**Exercise objective**
For each line below that holds the string "into", add one to a tally; report that tally alone.

[Before-and-after change data]
[Start of Attachment]

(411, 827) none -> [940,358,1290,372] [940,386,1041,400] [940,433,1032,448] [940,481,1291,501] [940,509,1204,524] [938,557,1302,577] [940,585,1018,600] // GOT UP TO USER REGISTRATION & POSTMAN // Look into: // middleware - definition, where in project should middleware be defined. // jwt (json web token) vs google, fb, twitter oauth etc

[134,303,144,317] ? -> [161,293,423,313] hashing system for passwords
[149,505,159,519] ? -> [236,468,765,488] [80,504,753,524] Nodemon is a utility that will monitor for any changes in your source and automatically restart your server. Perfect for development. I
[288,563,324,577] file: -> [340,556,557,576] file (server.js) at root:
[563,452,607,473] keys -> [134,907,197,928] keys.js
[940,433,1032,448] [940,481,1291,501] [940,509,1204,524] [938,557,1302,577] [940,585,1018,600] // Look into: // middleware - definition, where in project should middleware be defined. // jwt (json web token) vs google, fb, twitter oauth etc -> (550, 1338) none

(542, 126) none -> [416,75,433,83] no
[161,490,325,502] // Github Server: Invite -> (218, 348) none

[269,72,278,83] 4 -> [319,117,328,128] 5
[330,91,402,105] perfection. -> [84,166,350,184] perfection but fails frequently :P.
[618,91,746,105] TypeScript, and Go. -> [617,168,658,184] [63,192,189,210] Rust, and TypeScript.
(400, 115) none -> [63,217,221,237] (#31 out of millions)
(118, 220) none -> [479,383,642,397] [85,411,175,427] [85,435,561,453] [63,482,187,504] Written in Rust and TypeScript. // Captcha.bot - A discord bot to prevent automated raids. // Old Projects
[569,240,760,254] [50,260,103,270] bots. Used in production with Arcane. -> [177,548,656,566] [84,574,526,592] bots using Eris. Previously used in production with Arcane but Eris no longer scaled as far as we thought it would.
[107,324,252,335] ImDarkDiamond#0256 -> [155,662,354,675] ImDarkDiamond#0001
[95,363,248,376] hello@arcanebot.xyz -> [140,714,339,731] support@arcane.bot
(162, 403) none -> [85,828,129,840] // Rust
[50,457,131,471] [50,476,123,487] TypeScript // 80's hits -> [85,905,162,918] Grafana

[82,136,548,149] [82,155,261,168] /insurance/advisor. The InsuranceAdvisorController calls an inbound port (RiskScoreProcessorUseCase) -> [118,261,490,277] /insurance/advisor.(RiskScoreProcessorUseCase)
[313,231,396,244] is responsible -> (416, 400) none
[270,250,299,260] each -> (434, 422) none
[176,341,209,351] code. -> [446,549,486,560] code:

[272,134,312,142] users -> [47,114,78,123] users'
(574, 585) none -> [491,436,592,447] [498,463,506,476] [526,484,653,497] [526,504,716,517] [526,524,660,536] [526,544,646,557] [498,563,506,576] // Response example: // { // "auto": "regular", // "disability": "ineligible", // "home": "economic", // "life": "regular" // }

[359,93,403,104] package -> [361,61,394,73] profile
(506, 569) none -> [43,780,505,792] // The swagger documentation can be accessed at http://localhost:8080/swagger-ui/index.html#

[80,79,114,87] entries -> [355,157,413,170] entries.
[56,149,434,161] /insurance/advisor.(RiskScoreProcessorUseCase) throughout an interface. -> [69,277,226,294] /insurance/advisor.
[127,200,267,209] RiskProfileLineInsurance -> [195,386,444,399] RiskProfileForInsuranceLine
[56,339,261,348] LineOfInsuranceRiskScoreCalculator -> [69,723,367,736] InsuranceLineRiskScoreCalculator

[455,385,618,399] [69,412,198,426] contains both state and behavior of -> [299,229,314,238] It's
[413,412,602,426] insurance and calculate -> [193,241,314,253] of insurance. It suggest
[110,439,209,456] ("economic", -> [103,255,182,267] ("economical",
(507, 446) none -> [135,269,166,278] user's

[End of Attachment]

**Task answer**
2